For the underlying causes of death, the total number of deaths in each ICD-10 chapter were collated, and this was then repeated for specific causes listed within chapters. Any errors or ambiguous deaths were listed as an unknown cause. All deaths where the underlying cause was ill-defined or defined by ICD-10 WHO guidelines18 as codes in Chapter 18 excluding R95, were also re-classified as ‘unknown’. Next, the breakdown of all-contributing causes were analysed by collating number of deaths in each ICD-10 chapter. For cause-specific SMRs, indirect age-standardisation was also performed, but using 5-year age bands to age-standardise rates and robust standard errors were used. For categories which had fewer than 10 deaths, no calculation was attempted due to lack of reliability in the small number of deaths. Furthermore, in keeping with the Office of National Statistics (ONS) mortality methodology,19 all mortality rates between 10 and 20 deaths were labelled as unreliable. The ONS revised definition of avoidable mortality for children and young people20 defined avoidable mortality as either amenable mortality (avoidable through good quality healthcare even after a condition has developed) or preventable mortality (avoidable through incidence reduction via public health interventions) or both. This list of ICD-10 causes was used to determine the occurrence of avoidable deaths. The rates and age-SMRs (age-standardised using 5-year age bands) for avoidable, amenable and preventable mortality were calculated using robust errors, except where there were fewer than 10 deaths per chapter. In keeping with the ONS avoidable mortality methodology,19 all mortality rates based on fewer than 20 deaths were labelled as unreliable.

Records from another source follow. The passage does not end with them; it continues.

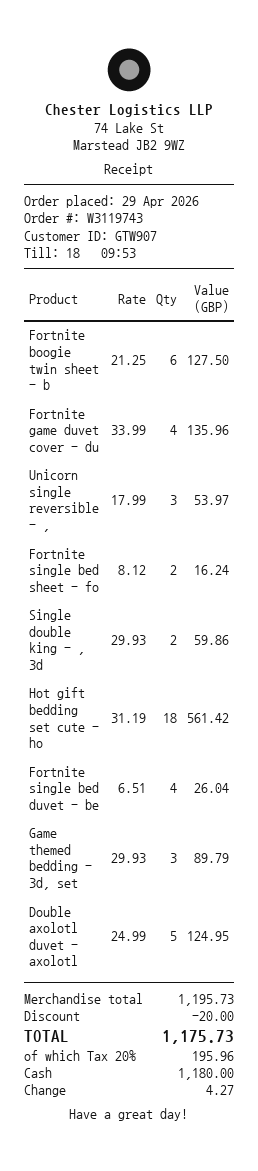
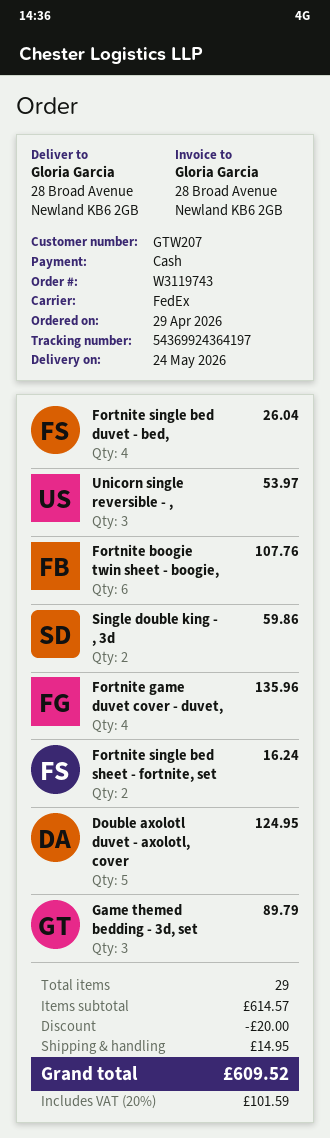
customer number: GTW907 -> GTW207
Fortnite boogie twin sheet - b: 6 for 127.50 -> 6 for 107.76
Hot gift bedding set cute - ho: 18 for 561.42 -> none
subtotal: 1195.73 -> 614.57
shipping: none -> 14.95
tax: 20% = 195.96 -> 20% = 101.59
total: 1175.73 -> 609.52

A sensitivity analysis was carried out using wider inclusion criteria from the education data for both groups; the intellectual disabilities group included all pupils with at least one record of support at school due to intellectual disabilities. The control group included all pupils with at least one census record, and without support records for intellectual disabilities or autism. There were no other methodological changes made to the age standardising process or censor dates, but entry date was changed to the date of the first record of support need for pupils with intellectual disabilities or the first census date for pupils without intellectual disabilities.
All statistical analyses were undertaken using Stata, V.15.0 (StataCorp).
Personal and patient involvement
This study was undertaken in the Scottish Learning Disabilities Observatory due to the growing concern among people with intellectual disabilities and their families around mortality. Its steering group includes people with intellectual disabilities and partners from third sector organisations. Results from this study will be disseminated to people with intellectual disabilities and their families in an easy-read version via the Scottish Learning Disabilities Observatory website and newsletters.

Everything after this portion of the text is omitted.